What to work on:
The records must be duplicated exactly, with every picture left out.

Web document revisions
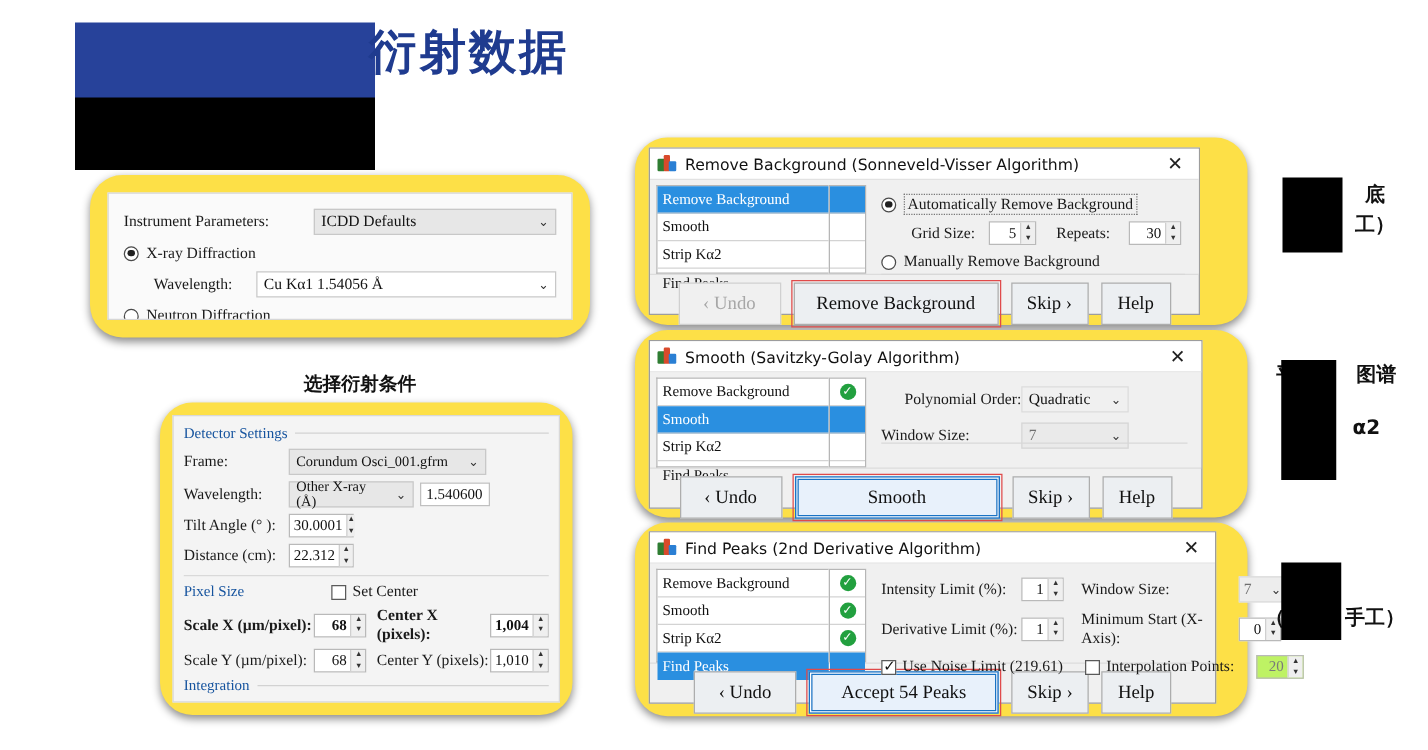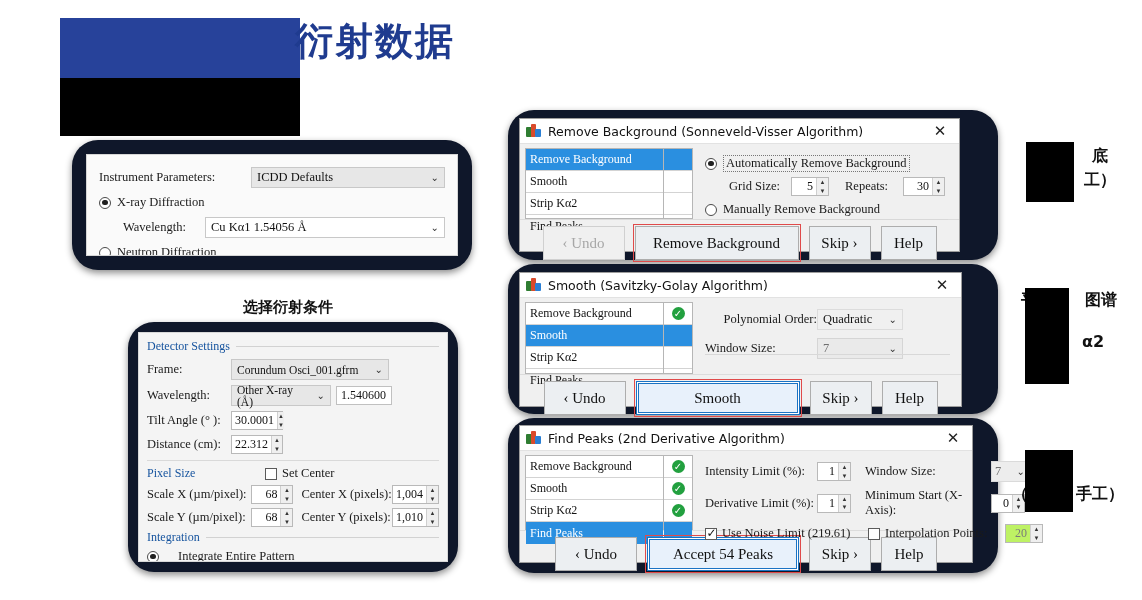--- a/index.html
+++ b/index.html
@@ -21,21 +21,21 @@
   }
   .slide-title{
     position:absolute; left:295px; top:16px; z-index:4;
     font-family:"DejaVu Sans", sans-serif;
     font-weight:bold; font-size:38px; color:#1f3b8f; letter-spacing:2px;
     white-space:nowrap;
   }
 
   
   .frame{
-    position:absolute; background:#0f172a; border-radius:26px;
+    position:absolute; background:#fde047; border-radius:26px;
     box-shadow:0 3px 7px rgba(0,0,0,.45);
   }
   .frame-inner{
     position:absolute; background:#f0f0f0; overflow:hidden;
   }
 
   
   .win-text{ font-family:"Liberation Serif","DejaVu Serif",serif; font-size:12.5px; color:#1a1a1a; }
   .combo{
     background:#e7e7e7; border:1px solid #c8c8c8;
@@ -244,21 +244,21 @@
       </div>
 
       <div class="group-line" style="margin:0 0 5px 0;"></div>
 
       <div class="row" style="margin-bottom:4px;">
         <span class="grp-label" style="color:#15539e;width:118px;">Pixel Size</span>
         <span class="check"></span>
         <span class="win-text" style="margin-left:5px;">Set Center</span>
       </div>
 
-      <div class="row" style="margin-bottom:4px;">
+      <div class="row" style="margin-bottom:4px;font-weight:bold;">
         <div class="win-text" style="width:108px;">Scale X (µm/pixel):</div>
         <div class="spin" style="width:44px;">
           <span class="val">68</span>
           <span class="arrows">
               <span>▲</span>
               <span>▼</span>
             </span>
         </div>
         <div class="win-text" style="width:94px;margin-left:8px;">Center X (pixels):</div>
         <div class="spin" style="width:48px;">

Exercise solution:
--- a/index.html
+++ b/index.html
@@ -21,21 +21,21 @@
   }
   .slide-title{
     position:absolute; left:295px; top:16px; z-index:4;
     font-family:"DejaVu Sans", sans-serif;
     font-weight:bold; font-size:38px; color:#1f3b8f; letter-spacing:2px;
     white-space:nowrap;
   }
 
   
   .frame{
-    position:absolute; background:#0f172a; border-radius:26px;
+    position:absolute; background:#fde047; border-radius:26px;
     box-shadow:0 3px 7px rgba(0,0,0,.45);
   }
   .frame-inner{
     position:absolute; background:#f0f0f0; overflow:hidden;
   }
 
   
   .win-text{ font-family:"Liberation Serif","DejaVu Serif",serif; font-size:12.5px; color:#1a1a1a; }
   .combo{
     background:#e7e7e7; border:1px solid #c8c8c8;
@@ -244,21 +244,21 @@
       </div>
 
       <div class="group-line" style="margin:0 0 5px 0;"></div>
 
       <div class="row" style="margin-bottom:4px;">
         <span class="grp-label" style="color:#15539e;width:118px;">Pixel Size</span>
         <span class="check"></span>
         <span class="win-text" style="margin-left:5px;">Set Center</span>
       </div>
 
-      <div class="row" style="margin-bottom:4px;">
+      <div class="row" style="margin-bottom:4px;font-weight:bold;">
         <div class="win-text" style="width:108px;">Scale X (µm/pixel):</div>
         <div class="spin" style="width:44px;">
           <span class="val">68</span>
           <span class="arrows">
               <span>▲</span>
               <span>▼</span>
             </span>
         </div>
         <div class="win-text" style="width:94px;margin-left:8px;">Center X (pixels):</div>
         <div class="spin" style="width:48px;">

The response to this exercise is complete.